- TASK TO CARRY OUT
Would you return the lines from the one that contains "[25,1063,107,1080] Haber (435)" to the last line of the entries below, exactly and with nothing added?
═══ TASK INPUTS
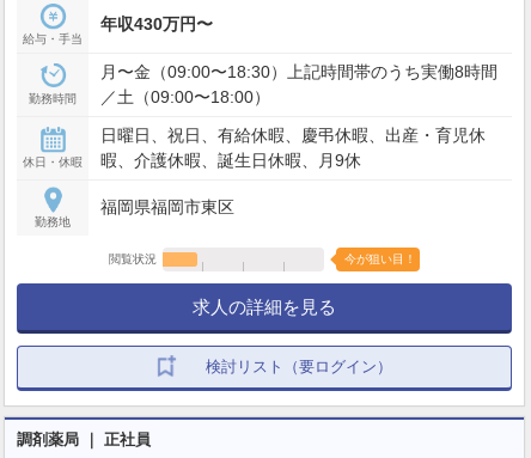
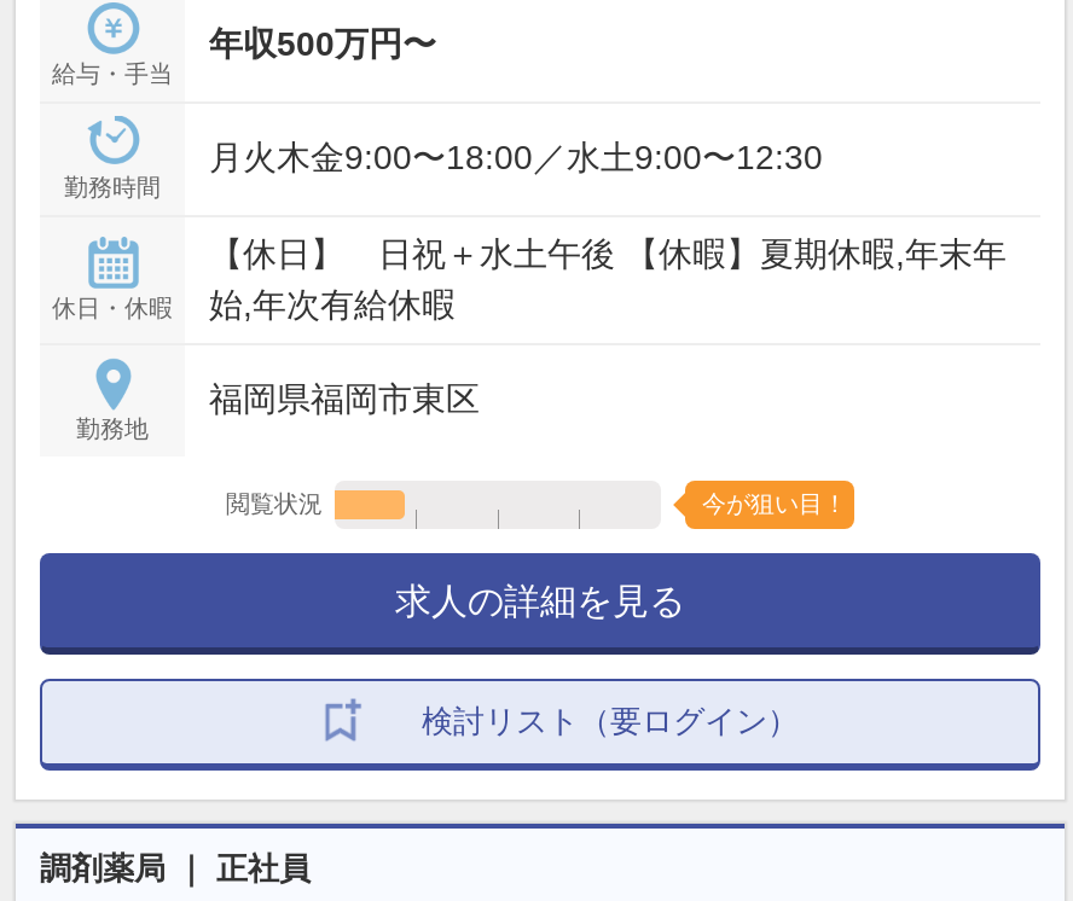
[100,14,213,33] 年収430万円〜 -> [209,23,436,62] 年収500万円〜
[100,62,498,106] 月〜金（09:00〜18:30）上記時間帯のうち実働8時間 | ／土（09:00〜18:00） -> [209,137,823,175] 月火木金9:00〜18:00／水土9:00〜12:30
[100,125,486,169] 日曜日、祝日、有給休暇、慶弔休暇、出産・育児休 | 暇、介護休暇、誕生日休暇、月9休 -> [209,233,1007,323] 【休日】 日祝＋水土午後 【休暇】夏期休暇,年末年 | 始,年次有給休暇

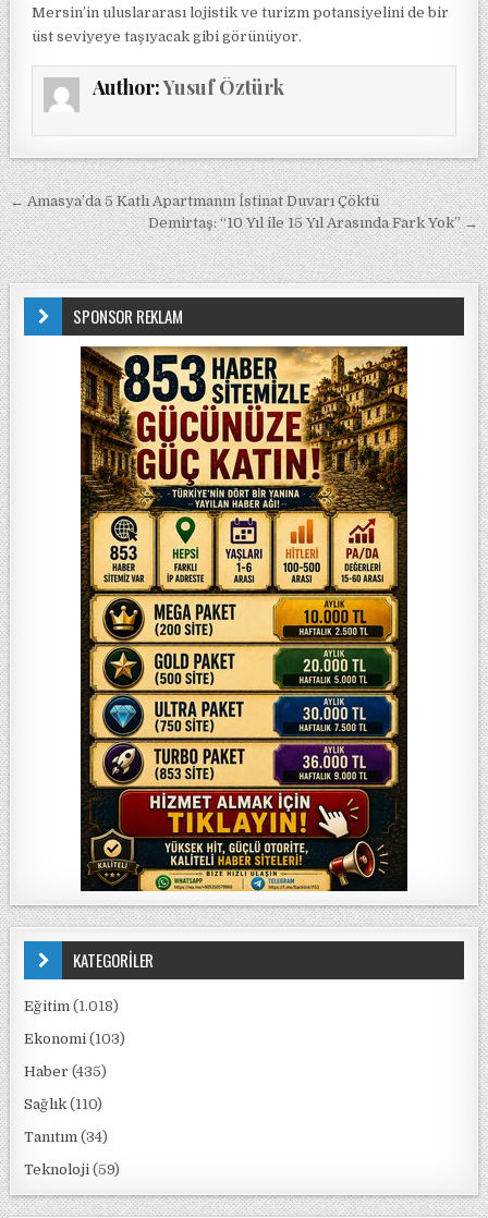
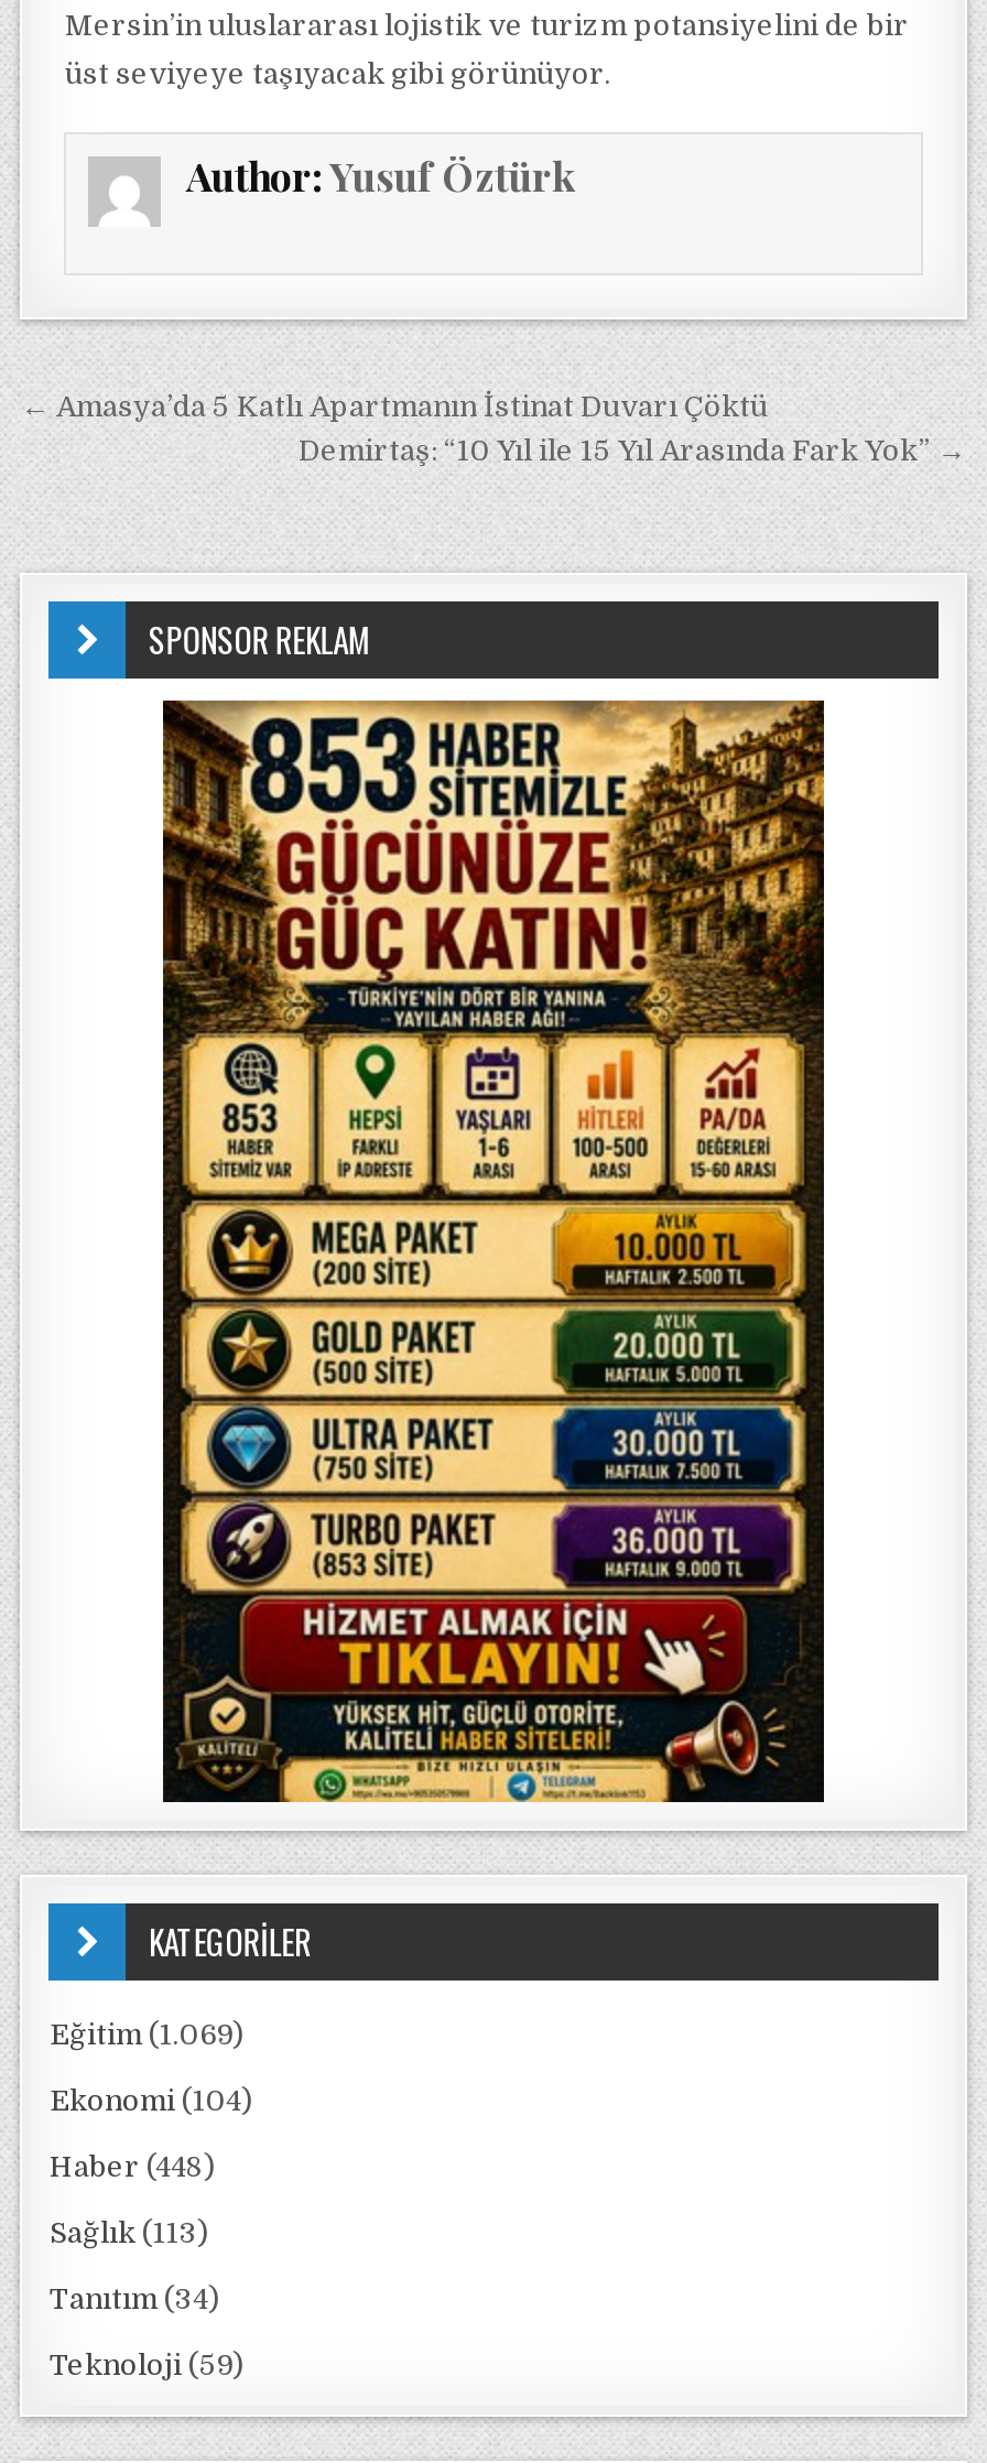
[25,998,119,1014] Eğitim (1.018) -> [50,2018,243,2051] Eğitim (1.069)
[25,1031,126,1047] Ekonomi (103) -> [50,2084,252,2117] Ekonomi (104)
[25,1063,107,1080] Haber (435) -> [50,2150,215,2183] Haber (448)
[25,1096,103,1112] Sağlık (110) -> [50,2216,208,2249] Sağlık (113)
══════
- ANSWER FOR THE TASK
[25,1063,107,1080] Haber (435) -> [50,2150,215,2183] Haber (448)
[25,1096,103,1112] Sağlık (110) -> [50,2216,208,2249] Sağlık (113)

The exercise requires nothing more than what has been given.